Sun, Nov 08 2009

Published: November 22, 2008 05:45 am    PrintThis  

City team, and Park firm up TIF pact 12-year, $2.3M deal faces City Council ratification

By Richard Gaines
Staff Writer

Using carrots and sticks, city negotiators have forged a legal agreement with developer Sam Park to spur the rapid construction and opening of the city's largest shopping center.

The doors at Market Basket, Marshalls and Staples, the first and so far only three signed tenants for the planned Gloucester Crossing project, could open by the end of next year if the agreement is ratified by City Council.

Under the arrangement, which puts Park under a series of "drop-dead deadlines" with financial penalties, the city will forgive nearly half the new taxes for 12 years on Gloucester Crossing, an estimated $2.3 million to be assessed on the $60 million development.

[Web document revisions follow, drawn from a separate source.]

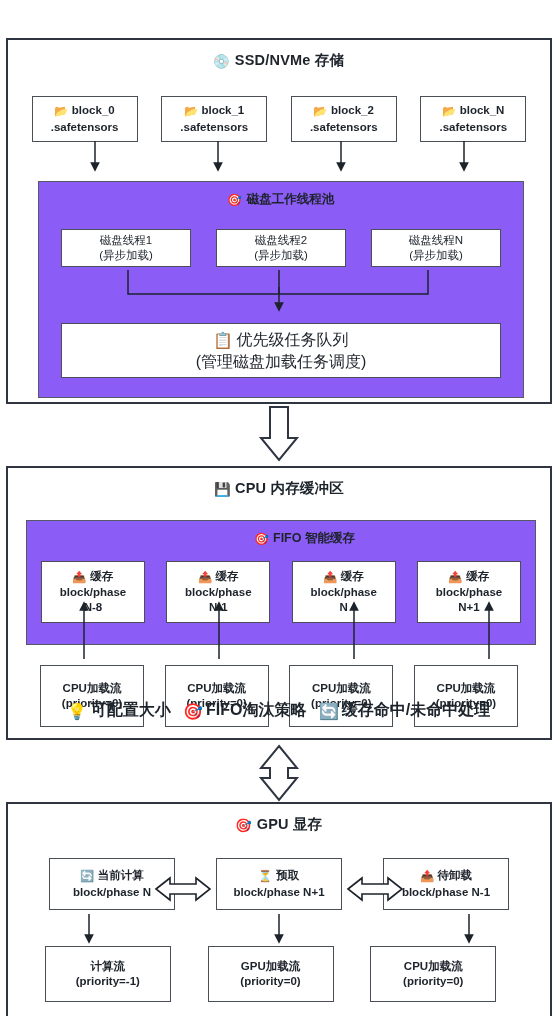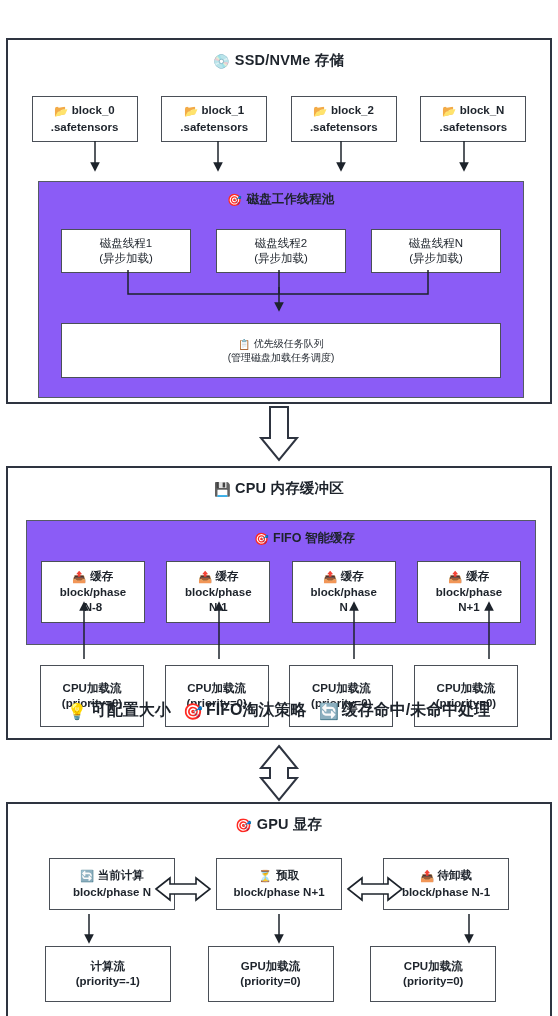--- a/index.html
+++ b/index.html
@@ -93,24 +93,24 @@
   .file-box .ficon { color: #f0b429; margin-right: 3px; }
 
   #thread-pool {
     position: absolute;
     left: 30px; top: 141px; width: 486px; height: 217px;
   }
   .thread-row {
     position: absolute; top: 47px; left: 22px; right: 22px;
     display: flex; justify-content: space-between;
   }
-  .thread-box { width: 130px; height: 44px; font-weight: normal; font-size: 11.5px; }
+  .thread-box { width: 130px; height: 38px; font-weight: normal; font-size: 11.5px; }
   .queue-box {
     position: absolute; left: 22px; right: 22px; top: 141px; height: 55px;
-    font-weight: normal; font-size: 10px;
+    font-weight: normal; font-size: 16px;
   }
   .queue-box .l1 { font-weight: normal; }
 
   
   #sec-cpu { position: absolute; left: 6px; top: 434px; width: 546px; height: 274px; }
   #fifo {
     position: absolute; left: 18px; top: 52px; width: 510px; height: 125px; padding-left: 47px;
   }
   .cache-row {
     position: absolute; top: 40px; left: 14px; right: 14px;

Over that period, the city would collect $3.3 million, according to Councilor Jason Grow, who served on the negotiating committee comprised of the city's financial team and lawyers and assigned by Mayor Carolyn Kirk in September to find a formula to seal the deal.

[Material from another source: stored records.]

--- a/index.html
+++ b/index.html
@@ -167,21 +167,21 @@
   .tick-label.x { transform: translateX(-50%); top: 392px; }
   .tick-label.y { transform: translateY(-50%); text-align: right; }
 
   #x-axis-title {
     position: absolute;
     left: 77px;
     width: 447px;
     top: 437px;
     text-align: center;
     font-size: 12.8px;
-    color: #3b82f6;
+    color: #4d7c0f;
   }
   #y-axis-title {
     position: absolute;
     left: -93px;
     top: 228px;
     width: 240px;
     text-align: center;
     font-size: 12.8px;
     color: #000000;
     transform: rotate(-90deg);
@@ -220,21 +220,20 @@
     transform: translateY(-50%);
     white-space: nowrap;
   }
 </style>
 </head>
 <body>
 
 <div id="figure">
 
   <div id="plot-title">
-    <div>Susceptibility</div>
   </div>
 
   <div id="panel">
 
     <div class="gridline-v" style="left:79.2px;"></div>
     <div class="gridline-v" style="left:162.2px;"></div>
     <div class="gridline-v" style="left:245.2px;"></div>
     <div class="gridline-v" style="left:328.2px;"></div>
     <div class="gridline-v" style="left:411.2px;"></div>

Taxes on $3 million in land assessments are to be collected in full. The negotiators calculated that the $2.3 million tax forgiveness over 12 years equates to $1.2 million in "net present value."

Park initially asked for a tax relief agreement for 20 years. The negotiating committee introduced a 13-year plan Tuesday before cutting it back to 12 on Thursday.

Tax attorney Ray Miyares, a consultant to the negotiating committee, described the arrangement as enticing Park to produce the highest possible value project. "The higher the value, the higher the tax savings," said Miyares.

Kirk yesterday hailed the agreement.

"Gloucester needs the tax revenue, jobs, and consumer choices that Gloucester Crossing and DeMoulas will provide now more than ever," the mayor said in an e-mail to the Times.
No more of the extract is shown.